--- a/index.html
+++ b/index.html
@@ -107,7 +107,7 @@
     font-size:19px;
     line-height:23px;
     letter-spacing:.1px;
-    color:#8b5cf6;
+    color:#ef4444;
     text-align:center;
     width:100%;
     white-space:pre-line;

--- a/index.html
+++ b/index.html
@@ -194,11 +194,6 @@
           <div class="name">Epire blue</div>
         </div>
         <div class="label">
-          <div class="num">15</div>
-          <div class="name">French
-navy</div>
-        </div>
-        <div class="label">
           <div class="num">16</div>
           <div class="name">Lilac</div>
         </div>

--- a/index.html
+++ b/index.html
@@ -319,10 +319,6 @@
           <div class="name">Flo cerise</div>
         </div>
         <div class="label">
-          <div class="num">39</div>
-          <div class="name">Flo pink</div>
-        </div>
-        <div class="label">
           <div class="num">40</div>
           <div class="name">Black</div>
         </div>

####

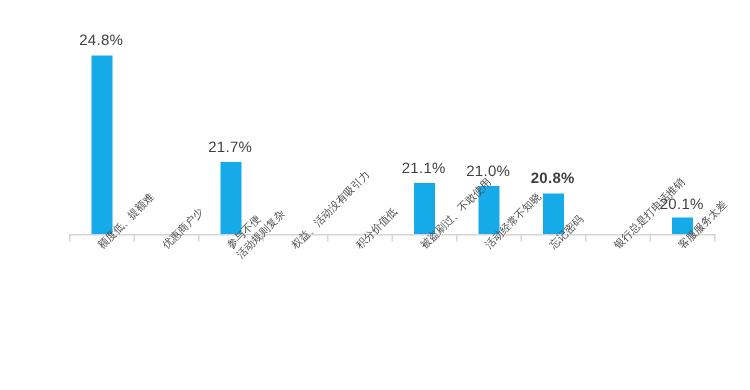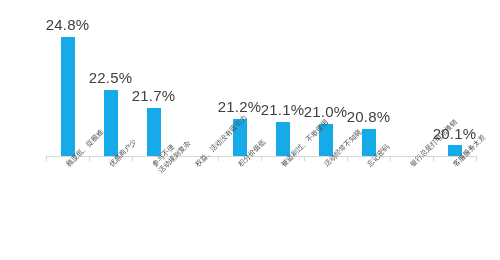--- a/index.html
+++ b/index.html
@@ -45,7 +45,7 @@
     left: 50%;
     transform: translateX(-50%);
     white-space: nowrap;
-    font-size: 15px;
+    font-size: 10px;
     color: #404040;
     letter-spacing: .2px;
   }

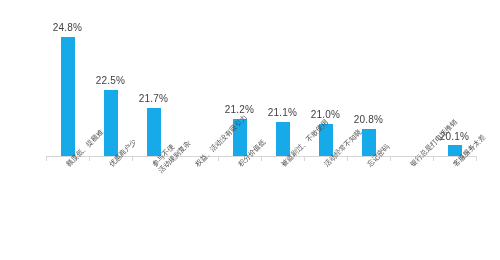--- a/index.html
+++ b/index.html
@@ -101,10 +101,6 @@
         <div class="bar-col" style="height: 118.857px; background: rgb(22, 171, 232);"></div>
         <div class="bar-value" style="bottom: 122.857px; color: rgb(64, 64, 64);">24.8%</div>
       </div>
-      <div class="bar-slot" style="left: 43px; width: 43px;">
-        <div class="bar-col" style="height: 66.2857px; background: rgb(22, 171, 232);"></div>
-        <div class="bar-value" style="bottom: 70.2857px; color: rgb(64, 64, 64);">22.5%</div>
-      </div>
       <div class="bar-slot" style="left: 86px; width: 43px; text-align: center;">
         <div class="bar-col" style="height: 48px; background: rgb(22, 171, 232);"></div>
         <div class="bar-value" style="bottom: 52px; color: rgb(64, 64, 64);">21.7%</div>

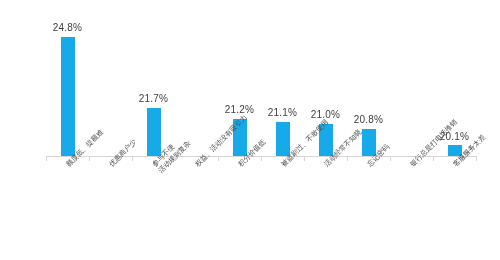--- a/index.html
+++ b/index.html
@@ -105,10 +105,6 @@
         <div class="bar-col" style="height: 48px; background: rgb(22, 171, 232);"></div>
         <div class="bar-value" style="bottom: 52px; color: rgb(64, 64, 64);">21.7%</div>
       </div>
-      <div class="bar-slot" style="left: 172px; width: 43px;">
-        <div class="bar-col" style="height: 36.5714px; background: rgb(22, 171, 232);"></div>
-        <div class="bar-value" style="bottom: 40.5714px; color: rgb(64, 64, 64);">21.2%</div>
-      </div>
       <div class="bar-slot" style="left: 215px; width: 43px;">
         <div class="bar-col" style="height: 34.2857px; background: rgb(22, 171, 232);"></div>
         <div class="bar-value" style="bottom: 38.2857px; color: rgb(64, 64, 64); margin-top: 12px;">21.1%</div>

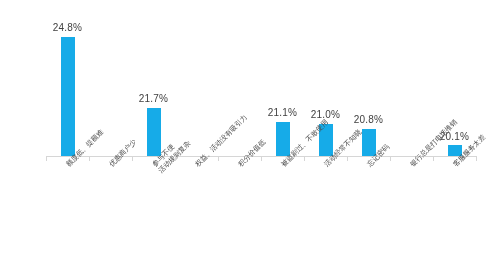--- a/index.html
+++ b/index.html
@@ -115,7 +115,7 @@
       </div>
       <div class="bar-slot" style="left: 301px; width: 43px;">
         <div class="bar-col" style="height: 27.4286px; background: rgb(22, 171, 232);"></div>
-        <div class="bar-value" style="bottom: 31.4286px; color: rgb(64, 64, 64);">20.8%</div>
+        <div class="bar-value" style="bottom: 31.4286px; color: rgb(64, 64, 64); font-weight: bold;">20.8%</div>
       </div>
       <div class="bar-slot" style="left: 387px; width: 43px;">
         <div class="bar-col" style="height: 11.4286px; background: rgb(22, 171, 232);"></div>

####

*EXERCISE OBJECTIVE*:
Every line above in which the word "font" occurs is to be copied.

*ANSWER SECTION*:
     font-size:19px;
-    font-size: 15px;
+    font-size: 10px;
+        <div class="bar-value" style="bottom: 31.4286px; color: rgb(64, 64, 64); font-weight: bold;">20.8%</div>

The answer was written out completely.